(Revision comparison data)
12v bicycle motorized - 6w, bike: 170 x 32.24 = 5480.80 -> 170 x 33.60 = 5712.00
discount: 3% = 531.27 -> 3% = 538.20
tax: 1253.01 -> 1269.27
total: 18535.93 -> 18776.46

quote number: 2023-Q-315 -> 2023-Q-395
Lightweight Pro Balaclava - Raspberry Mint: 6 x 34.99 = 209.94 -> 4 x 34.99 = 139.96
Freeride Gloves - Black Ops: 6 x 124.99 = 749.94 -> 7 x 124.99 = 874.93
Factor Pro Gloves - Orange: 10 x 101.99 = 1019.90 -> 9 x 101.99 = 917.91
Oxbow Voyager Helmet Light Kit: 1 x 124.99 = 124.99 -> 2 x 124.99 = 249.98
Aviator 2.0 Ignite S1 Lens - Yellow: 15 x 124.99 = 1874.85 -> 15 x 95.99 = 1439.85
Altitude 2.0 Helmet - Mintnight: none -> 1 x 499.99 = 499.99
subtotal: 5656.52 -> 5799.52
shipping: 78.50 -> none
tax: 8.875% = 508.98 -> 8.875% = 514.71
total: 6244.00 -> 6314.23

== TASK ==
Reproduce the data in its entirety, matching each character.

== RESPONSE AREA ==
12v bicycle motorized - 6w, bike: 170 x 32.24 = 5480.80 -> 170 x 33.60 = 5712.00
discount: 3% = 531.27 -> 3% = 538.20
tax: 1253.01 -> 1269.27
total: 18535.93 -> 18776.46

quote number: 2023-Q-315 -> 2023-Q-395
Lightweight Pro Balaclava - Raspberry Mint: 6 x 34.99 = 209.94 -> 4 x 34.99 = 139.96
Freeride Gloves - Black Ops: 6 x 124.99 = 749.94 -> 7 x 124.99 = 874.93
Factor Pro Gloves - Orange: 10 x 101.99 = 1019.90 -> 9 x 101.99 = 917.91
Oxbow Voyager Helmet Light Kit: 1 x 124.99 = 124.99 -> 2 x 124.99 = 249.98
Aviator 2.0 Ignite S1 Lens - Yellow: 15 x 124.99 = 1874.85 -> 15 x 95.99 = 1439.85
Altitude 2.0 Helmet - Mintnight: none -> 1 x 499.99 = 499.99
subtotal: 5656.52 -> 5799.52
shipping: 78.50 -> none
tax: 8.875% = 508.98 -> 8.875% = 514.71
total: 6244.00 -> 6314.23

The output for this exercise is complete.